Розовые щеки стали пунцовыми.
— Да. Это мое самое первое свидание, Лилиан, и…
— И тебе снова нечего надеть! — Она едва не рассмеялась, неожиданно поняв, что свет не сошелся клином на отце этого милого ребенка. — В таком случае нам нужно объединить усилия и что-нибудь подыскать тебе.
— Вы сделаете это?
— Да, если будешь так любезна, что подскажешь мне, каким лыжным маршрутом отправиться сегодня.

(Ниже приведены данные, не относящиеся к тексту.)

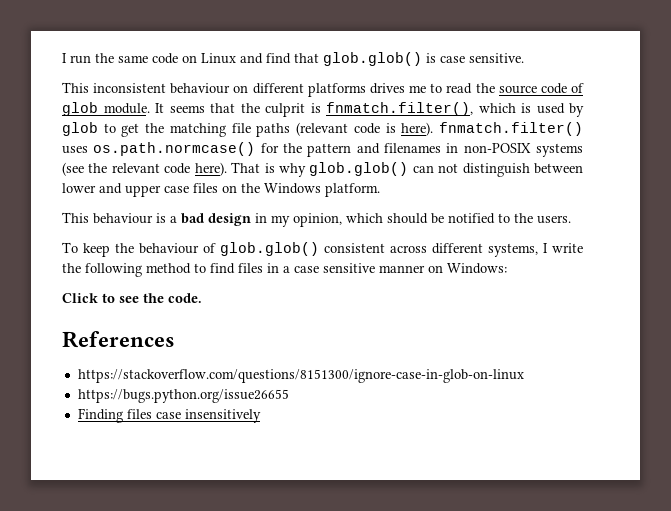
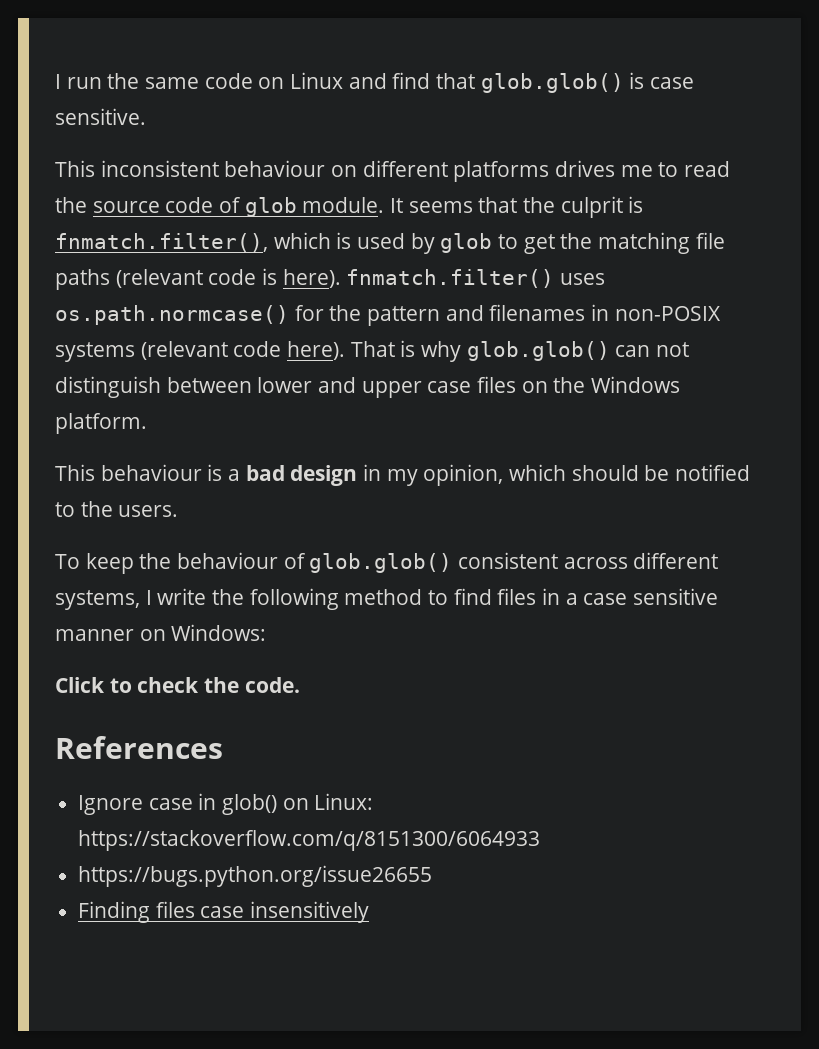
[62,162,160,176] (see the relevant -> [140,341,228,360] (relevant
[119,296,139,303] see -> [137,677,200,693] check
[77,369,524,383] https://stackoverflow.com/questions/8151300/ignore-case-in-glob-on-linux -> [78,793,374,815] [78,830,541,851] Ignore case in glob() on Linux: https://stackoverflow.com/q/8151300/6064933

— Я сделаю лучше, — воскликнула Стефани. — Я нарисую вам план! Мой любимый тот, с которым отдыхающие предпочитают не связываться: в начале он кажется довольно сложным, и, чтобы пройти его весь, нужно потратить полдня. Зато на вершине есть хижина и оттуда открывается самый лучший в мире вид. Я убегаю туда, когда мне хочется от всех спрятаться. Там по-настоящему спокойно и всегда есть шоколад, и печенье, и много другого в корзинке. Это как раз то, что надо, чтобы отдохнуть перед спуском обратно в долину.
Стеф не преувеличила, подумала Лилиан пару часов спустя. Вид с маленькой площадки у хижины стоил каждой тяжелой минуты, потраченной на то, чтобы добраться туда. Деревья ниже по склону казались заснеженными игрушками, кобальтовое небо — огромным перевернутым котлом, подвешенным над острыми горными вершинами, конца-краю которым не было видно. Каким же мужеством должен был обладать человек, решившийся освоить этот дикий край!
Что там сказал Тимоти в ответ на ее жалобы в день приезда? Что на территории Аляски поместилось бы больше тридцати Швейцарий? Что ж, глядя на открывающуюся перспективу, Лилиан верила в это без труда. Величественная безмятежность картины была словно бальзам для ее души. И если бы она не договорилась со Стефани встретиться в своем номере около пяти часов, то с радостью впитывала бы эту умиротворяющую тишину до сумерек, а потом свернулась бы калачиком на одной из двух походных кроватей в хижине и провела ночь в компании дровяной печи и хранящихся здесь на случай непредвиденных обстоятельств спальных мешков.